[Excerpts from a dataset]
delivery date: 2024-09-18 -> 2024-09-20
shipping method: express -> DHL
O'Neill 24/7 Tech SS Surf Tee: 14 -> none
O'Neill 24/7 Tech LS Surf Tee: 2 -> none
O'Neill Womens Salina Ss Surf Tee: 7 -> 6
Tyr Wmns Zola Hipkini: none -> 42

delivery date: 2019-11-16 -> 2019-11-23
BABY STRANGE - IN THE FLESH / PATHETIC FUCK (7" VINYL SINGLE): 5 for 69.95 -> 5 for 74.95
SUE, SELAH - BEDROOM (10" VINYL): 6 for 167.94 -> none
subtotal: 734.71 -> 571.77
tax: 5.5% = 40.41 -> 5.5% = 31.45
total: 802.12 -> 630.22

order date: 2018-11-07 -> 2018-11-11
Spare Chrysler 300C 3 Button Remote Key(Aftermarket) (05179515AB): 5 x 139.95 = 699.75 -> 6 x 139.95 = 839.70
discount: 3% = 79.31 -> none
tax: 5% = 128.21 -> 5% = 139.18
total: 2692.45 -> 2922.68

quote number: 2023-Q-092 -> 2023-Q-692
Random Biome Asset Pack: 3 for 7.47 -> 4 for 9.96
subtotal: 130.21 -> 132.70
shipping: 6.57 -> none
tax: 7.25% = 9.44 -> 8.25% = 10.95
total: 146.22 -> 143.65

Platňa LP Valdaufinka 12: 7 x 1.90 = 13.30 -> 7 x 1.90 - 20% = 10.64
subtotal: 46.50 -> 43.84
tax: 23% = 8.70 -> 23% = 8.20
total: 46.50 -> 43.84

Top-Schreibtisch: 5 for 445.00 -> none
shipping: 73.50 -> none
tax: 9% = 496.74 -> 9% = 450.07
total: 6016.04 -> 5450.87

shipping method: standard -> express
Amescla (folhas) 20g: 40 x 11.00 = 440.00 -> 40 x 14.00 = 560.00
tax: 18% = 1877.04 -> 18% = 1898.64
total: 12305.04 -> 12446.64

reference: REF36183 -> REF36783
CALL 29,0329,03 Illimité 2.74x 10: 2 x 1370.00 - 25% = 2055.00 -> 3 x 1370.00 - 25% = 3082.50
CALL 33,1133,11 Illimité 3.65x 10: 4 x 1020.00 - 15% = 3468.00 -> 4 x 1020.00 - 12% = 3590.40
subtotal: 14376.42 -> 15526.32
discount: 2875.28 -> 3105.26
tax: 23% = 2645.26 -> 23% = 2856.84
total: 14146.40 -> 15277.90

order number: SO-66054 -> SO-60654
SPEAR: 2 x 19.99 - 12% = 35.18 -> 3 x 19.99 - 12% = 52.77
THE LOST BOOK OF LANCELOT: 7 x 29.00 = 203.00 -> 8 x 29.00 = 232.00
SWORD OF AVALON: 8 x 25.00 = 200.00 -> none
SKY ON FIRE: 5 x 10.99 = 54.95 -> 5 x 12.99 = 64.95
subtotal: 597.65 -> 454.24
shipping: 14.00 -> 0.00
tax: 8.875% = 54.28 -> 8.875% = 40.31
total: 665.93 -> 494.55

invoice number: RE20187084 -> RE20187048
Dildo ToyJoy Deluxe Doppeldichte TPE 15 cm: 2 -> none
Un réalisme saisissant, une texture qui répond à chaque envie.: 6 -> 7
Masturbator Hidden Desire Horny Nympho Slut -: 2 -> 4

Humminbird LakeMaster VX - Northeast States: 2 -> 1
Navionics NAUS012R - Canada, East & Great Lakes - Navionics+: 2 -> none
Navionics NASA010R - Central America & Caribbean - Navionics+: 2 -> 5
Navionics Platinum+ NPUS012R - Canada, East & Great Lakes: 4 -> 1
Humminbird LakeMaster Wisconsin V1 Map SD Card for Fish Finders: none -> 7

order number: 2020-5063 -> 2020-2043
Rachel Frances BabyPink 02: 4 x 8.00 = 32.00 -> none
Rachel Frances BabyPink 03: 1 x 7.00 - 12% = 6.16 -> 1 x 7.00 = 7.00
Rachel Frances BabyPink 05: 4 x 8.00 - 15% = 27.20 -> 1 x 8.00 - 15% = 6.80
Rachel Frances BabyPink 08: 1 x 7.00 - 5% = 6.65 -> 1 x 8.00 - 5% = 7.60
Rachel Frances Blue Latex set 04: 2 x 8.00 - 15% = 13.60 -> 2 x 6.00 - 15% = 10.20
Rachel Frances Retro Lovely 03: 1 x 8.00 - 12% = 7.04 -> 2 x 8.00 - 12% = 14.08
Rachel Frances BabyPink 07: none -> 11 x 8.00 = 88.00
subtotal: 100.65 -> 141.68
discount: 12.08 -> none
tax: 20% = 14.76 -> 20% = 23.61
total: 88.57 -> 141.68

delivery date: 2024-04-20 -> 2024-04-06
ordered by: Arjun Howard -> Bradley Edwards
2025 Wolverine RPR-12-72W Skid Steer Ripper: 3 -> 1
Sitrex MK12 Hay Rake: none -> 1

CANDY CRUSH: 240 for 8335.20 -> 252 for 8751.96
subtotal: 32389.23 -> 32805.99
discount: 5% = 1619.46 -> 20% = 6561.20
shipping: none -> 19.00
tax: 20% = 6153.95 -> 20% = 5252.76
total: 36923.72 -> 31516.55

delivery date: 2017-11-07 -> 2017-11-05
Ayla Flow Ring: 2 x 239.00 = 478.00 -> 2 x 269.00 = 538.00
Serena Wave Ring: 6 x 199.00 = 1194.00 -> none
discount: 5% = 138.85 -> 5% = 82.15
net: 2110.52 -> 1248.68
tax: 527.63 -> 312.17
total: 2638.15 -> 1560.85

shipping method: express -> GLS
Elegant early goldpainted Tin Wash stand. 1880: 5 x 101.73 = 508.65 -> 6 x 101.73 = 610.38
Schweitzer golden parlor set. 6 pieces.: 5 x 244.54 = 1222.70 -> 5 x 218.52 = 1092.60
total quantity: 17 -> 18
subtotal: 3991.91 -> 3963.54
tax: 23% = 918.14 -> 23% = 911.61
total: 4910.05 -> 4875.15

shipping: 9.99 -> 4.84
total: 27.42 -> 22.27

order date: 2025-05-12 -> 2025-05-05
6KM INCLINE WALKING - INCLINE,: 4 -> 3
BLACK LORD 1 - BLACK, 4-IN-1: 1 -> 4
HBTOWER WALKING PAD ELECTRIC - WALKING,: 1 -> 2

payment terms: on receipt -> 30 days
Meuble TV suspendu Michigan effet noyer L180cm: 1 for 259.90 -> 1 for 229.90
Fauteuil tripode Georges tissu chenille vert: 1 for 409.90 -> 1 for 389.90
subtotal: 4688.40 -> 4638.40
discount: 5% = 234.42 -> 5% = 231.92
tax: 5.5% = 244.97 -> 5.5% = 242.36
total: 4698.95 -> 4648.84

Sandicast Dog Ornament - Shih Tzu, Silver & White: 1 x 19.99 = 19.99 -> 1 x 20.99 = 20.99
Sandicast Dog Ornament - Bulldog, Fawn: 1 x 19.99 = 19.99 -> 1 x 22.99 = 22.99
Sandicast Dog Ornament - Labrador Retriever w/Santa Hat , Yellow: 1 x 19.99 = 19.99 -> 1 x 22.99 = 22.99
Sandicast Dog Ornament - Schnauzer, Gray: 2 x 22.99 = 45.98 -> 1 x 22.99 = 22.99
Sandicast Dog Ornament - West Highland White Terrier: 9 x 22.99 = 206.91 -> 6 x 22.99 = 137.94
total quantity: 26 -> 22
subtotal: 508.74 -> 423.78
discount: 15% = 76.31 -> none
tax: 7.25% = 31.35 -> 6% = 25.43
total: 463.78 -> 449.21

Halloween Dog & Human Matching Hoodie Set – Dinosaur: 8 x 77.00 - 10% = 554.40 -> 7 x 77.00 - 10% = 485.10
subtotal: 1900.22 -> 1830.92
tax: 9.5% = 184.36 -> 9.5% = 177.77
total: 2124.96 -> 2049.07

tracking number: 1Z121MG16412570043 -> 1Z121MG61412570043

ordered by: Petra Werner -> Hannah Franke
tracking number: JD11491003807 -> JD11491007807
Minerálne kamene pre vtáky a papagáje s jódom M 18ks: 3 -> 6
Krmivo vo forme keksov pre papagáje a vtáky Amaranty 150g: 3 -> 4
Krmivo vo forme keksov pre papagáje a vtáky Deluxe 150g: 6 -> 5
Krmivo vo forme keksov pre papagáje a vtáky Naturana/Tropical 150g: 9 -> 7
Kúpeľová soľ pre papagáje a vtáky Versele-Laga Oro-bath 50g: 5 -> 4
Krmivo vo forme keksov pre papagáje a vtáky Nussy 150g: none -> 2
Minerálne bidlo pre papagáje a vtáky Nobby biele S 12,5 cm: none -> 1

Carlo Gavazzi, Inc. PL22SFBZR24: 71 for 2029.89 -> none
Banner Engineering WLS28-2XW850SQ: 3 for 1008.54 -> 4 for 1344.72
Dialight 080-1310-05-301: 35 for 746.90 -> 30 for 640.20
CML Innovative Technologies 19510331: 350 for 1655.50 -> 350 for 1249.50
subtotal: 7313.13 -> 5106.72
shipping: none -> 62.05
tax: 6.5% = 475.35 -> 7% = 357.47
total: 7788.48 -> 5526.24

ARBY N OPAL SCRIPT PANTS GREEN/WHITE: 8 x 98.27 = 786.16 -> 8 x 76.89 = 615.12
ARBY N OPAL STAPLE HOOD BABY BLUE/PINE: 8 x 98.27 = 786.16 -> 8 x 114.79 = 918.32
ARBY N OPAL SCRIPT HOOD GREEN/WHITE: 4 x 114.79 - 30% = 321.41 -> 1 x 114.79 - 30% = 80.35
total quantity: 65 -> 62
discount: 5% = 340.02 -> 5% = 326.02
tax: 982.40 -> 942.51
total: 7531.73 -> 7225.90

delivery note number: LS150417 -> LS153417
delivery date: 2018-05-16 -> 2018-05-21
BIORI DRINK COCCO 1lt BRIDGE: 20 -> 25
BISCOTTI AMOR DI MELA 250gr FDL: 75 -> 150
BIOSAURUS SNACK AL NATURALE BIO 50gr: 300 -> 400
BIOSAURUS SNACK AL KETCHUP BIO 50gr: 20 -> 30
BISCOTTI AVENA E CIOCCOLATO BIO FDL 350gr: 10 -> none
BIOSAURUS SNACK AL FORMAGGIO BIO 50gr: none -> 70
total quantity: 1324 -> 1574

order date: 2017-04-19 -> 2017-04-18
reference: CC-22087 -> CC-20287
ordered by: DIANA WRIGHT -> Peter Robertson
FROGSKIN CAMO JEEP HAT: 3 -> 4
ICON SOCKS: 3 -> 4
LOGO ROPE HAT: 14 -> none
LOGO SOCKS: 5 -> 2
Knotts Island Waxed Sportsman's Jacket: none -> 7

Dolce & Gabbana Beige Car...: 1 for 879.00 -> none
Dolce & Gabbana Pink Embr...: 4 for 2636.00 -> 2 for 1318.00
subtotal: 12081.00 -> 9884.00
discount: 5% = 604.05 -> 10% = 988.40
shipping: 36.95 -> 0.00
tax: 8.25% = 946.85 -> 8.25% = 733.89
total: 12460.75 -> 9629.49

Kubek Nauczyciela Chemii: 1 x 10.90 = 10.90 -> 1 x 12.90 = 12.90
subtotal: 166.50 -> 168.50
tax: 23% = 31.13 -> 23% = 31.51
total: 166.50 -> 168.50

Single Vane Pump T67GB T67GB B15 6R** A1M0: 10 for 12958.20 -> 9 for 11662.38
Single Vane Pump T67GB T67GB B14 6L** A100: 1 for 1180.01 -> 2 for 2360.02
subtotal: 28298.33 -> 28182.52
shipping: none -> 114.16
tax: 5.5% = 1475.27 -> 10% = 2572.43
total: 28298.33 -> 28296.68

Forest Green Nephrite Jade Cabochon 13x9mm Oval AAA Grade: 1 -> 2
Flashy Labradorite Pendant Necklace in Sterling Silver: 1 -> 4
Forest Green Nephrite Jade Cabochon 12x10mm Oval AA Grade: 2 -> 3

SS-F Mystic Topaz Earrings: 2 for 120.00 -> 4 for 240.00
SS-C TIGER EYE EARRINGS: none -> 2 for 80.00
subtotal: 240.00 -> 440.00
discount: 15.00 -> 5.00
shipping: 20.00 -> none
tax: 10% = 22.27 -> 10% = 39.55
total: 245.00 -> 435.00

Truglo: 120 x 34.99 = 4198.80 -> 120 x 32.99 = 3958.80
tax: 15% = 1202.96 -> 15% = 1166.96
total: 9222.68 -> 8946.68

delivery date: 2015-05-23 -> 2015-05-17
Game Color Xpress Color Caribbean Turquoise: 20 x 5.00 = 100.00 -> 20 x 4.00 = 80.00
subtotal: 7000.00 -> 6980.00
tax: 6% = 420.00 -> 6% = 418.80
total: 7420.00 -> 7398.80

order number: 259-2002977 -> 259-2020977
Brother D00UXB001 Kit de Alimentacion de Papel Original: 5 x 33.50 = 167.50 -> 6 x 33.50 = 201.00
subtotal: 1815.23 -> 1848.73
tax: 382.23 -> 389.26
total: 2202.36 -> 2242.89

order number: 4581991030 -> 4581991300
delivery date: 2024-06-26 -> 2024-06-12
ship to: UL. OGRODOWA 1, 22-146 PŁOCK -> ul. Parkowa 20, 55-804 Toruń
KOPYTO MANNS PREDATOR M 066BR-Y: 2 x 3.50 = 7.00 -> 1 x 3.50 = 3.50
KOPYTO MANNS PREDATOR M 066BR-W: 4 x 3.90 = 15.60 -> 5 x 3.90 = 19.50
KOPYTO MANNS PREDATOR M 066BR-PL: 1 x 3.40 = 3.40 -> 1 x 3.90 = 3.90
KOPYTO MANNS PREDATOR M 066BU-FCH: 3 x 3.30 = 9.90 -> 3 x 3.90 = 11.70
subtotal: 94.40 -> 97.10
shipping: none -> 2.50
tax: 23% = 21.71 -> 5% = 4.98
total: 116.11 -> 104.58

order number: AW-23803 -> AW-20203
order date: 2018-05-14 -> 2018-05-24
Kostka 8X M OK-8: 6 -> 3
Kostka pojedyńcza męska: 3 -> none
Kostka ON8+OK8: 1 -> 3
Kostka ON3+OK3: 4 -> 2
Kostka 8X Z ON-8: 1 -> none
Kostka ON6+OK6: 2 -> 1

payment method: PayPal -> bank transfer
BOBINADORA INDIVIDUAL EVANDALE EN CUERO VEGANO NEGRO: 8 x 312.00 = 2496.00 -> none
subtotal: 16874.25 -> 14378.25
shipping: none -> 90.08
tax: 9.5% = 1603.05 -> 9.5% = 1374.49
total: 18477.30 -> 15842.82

§ **Aim of the task**: Above are the entries. Copy exactly the part that opens with the line containing "BIOSAURUS SNACK AL NATURALE" and closes with the line containing "total: 9222.68 -> 8946.68", and no more.

§ **Your response**:
BIOSAURUS SNACK AL NATURALE BIO 50gr: 300 -> 400
BIOSAURUS SNACK AL KETCHUP BIO 50gr: 20 -> 30
BISCOTTI AVENA E CIOCCOLATO BIO FDL 350gr: 10 -> none
BIOSAURUS SNACK AL FORMAGGIO BIO 50gr: none -> 70
total quantity: 1324 -> 1574

order date: 2017-04-19 -> 2017-04-18
reference: CC-22087 -> CC-20287
ordered by: DIANA WRIGHT -> Peter Robertson
FROGSKIN CAMO JEEP HAT: 3 -> 4
ICON SOCKS: 3 -> 4
LOGO ROPE HAT: 14 -> none
LOGO SOCKS: 5 -> 2
Knotts Island Waxed Sportsman's Jacket: none -> 7

Dolce & Gabbana Beige Car...: 1 for 879.00 -> none
Dolce & Gabbana Pink Embr...: 4 for 2636.00 -> 2 for 1318.00
subtotal: 12081.00 -> 9884.00
discount: 5% = 604.05 -> 10% = 988.40
shipping: 36.95 -> 0.00
tax: 8.25% = 946.85 -> 8.25% = 733.89
total: 12460.75 -> 9629.49

Kubek Nauczyciela Chemii: 1 x 10.90 = 10.90 -> 1 x 12.90 = 12.90
subtotal: 166.50 -> 168.50
tax: 23% = 31.13 -> 23% = 31.51
total: 166.50 -> 168.50

Single Vane Pump T67GB T67GB B15 6R** A1M0: 10 for 12958.20 -> 9 for 11662.38
Single Vane Pump T67GB T67GB B14 6L** A100: 1 for 1180.01 -> 2 for 2360.02
subtotal: 28298.33 -> 28182.52
shipping: none -> 114.16
tax: 5.5% = 1475.27 -> 10% = 2572.43
total: 28298.33 -> 28296.68

Forest Green Nephrite Jade Cabochon 13x9mm Oval AAA Grade: 1 -> 2
Flashy Labradorite Pendant Necklace in Sterling Silver: 1 -> 4
Forest Green Nephrite Jade Cabochon 12x10mm Oval AA Grade: 2 -> 3

SS-F Mystic Topaz Earrings: 2 for 120.00 -> 4 for 240.00
SS-C TIGER EYE EARRINGS: none -> 2 for 80.00
subtotal: 240.00 -> 440.00
discount: 15.00 -> 5.00
shipping: 20.00 -> none
tax: 10% = 22.27 -> 10% = 39.55
total: 245.00 -> 435.00

Truglo: 120 x 34.99 = 4198.80 -> 120 x 32.99 = 3958.80
tax: 15% = 1202.96 -> 15% = 1166.96
total: 9222.68 -> 8946.68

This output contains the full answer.